• _Problem to solve_: Only some lines are wanted. Transcribe, exactly, the lines below from the line with "[534,238,627,250] /extra-addons ->" up to and including the line with "[97,358,411,372] // docker".

[Data for this exercise Boundary: Start]

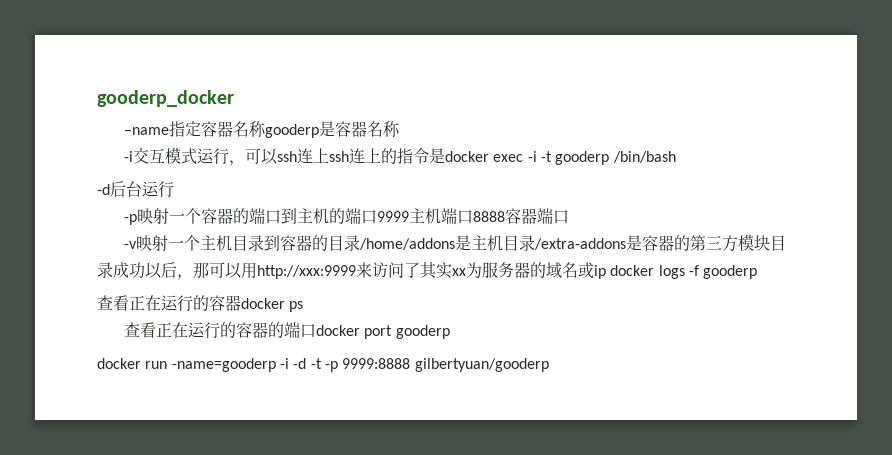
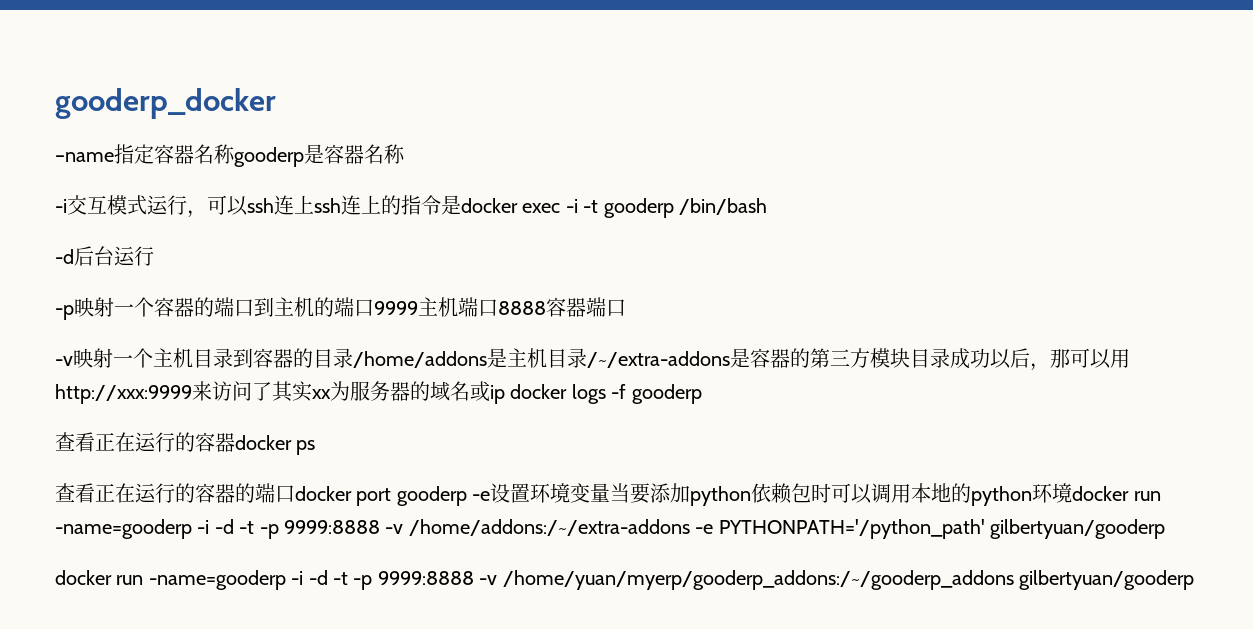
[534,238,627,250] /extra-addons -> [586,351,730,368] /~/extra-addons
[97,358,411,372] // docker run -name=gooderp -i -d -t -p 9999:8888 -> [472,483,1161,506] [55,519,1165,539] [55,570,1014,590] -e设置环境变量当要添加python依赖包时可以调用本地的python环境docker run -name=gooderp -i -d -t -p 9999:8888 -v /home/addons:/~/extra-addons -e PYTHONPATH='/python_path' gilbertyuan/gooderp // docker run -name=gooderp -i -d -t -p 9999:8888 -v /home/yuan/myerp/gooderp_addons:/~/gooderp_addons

[Data for this exercise Boundary: End]
[Data for this exercise Boundary: Start]

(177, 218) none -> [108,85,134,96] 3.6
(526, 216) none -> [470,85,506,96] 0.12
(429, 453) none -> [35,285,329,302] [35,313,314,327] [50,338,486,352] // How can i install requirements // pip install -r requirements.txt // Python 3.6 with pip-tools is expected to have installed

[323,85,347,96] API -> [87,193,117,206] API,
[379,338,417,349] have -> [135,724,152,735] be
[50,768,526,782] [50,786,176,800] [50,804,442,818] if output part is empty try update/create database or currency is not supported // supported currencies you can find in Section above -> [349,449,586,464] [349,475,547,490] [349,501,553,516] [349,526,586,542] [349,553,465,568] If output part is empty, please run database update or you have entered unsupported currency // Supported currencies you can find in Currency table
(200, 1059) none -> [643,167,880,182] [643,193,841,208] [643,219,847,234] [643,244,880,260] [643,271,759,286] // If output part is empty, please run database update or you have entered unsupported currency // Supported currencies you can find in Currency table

[Data for this exercise Boundary: End]

• _Your solution_:
[534,238,627,250] /extra-addons -> [586,351,730,368] /~/extra-addons
[97,358,411,372] // docker run -name=gooderp -i -d -t -p 9999:8888 -> [472,483,1161,506] [55,519,1165,539] [55,570,1014,590] -e设置环境变量当要添加python依赖包时可以调用本地的python环境docker run -name=gooderp -i -d -t -p 9999:8888 -v /home/addons:/~/extra-addons -e PYTHONPATH='/python_path' gilbertyuan/gooderp // docker run -name=gooderp -i -d -t -p 9999:8888 -v /home/yuan/myerp/gooderp_addons:/~/gooderp_addons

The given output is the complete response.